* _PROBLEM DESCRIPTION_: Every entry below should be reproduced exactly; no picture is to be included.

----------------------------------------

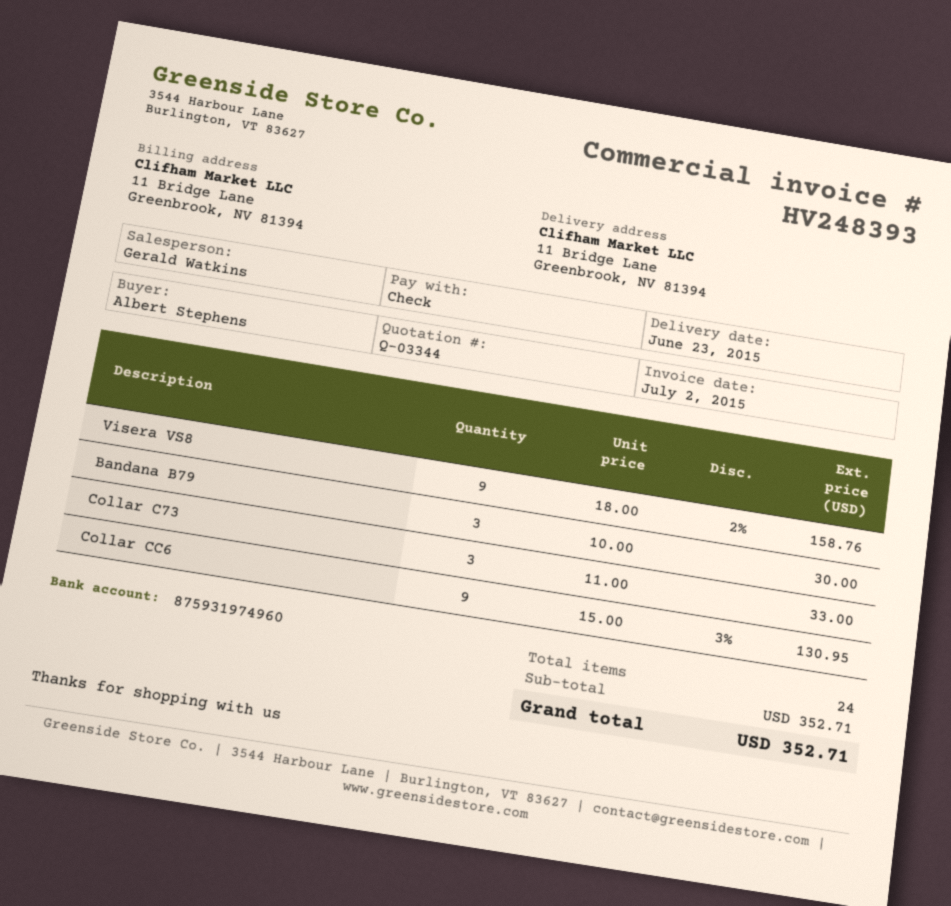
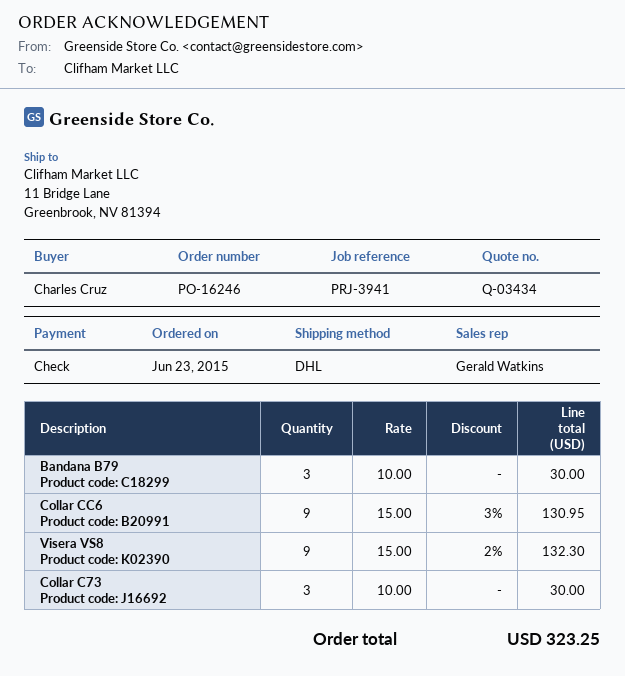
quote number: Q-03344 -> Q-03434
ordered by: Albert Stephens -> Charles Cruz
Visera VS8: 9 x 18.00 - 2% = 158.76 -> 9 x 15.00 - 2% = 132.30
Collar C73: 3 x 11.00 = 33.00 -> 3 x 10.00 = 30.00
total: 352.71 -> 323.25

----------------------------------------

* _TASK RESULT_:
quote number: Q-03344 -> Q-03434
ordered by: Albert Stephens -> Charles Cruz
Visera VS8: 9 x 18.00 - 2% = 158.76 -> 9 x 15.00 - 2% = 132.30
Collar C73: 3 x 11.00 = 33.00 -> 3 x 10.00 = 30.00
total: 352.71 -> 323.25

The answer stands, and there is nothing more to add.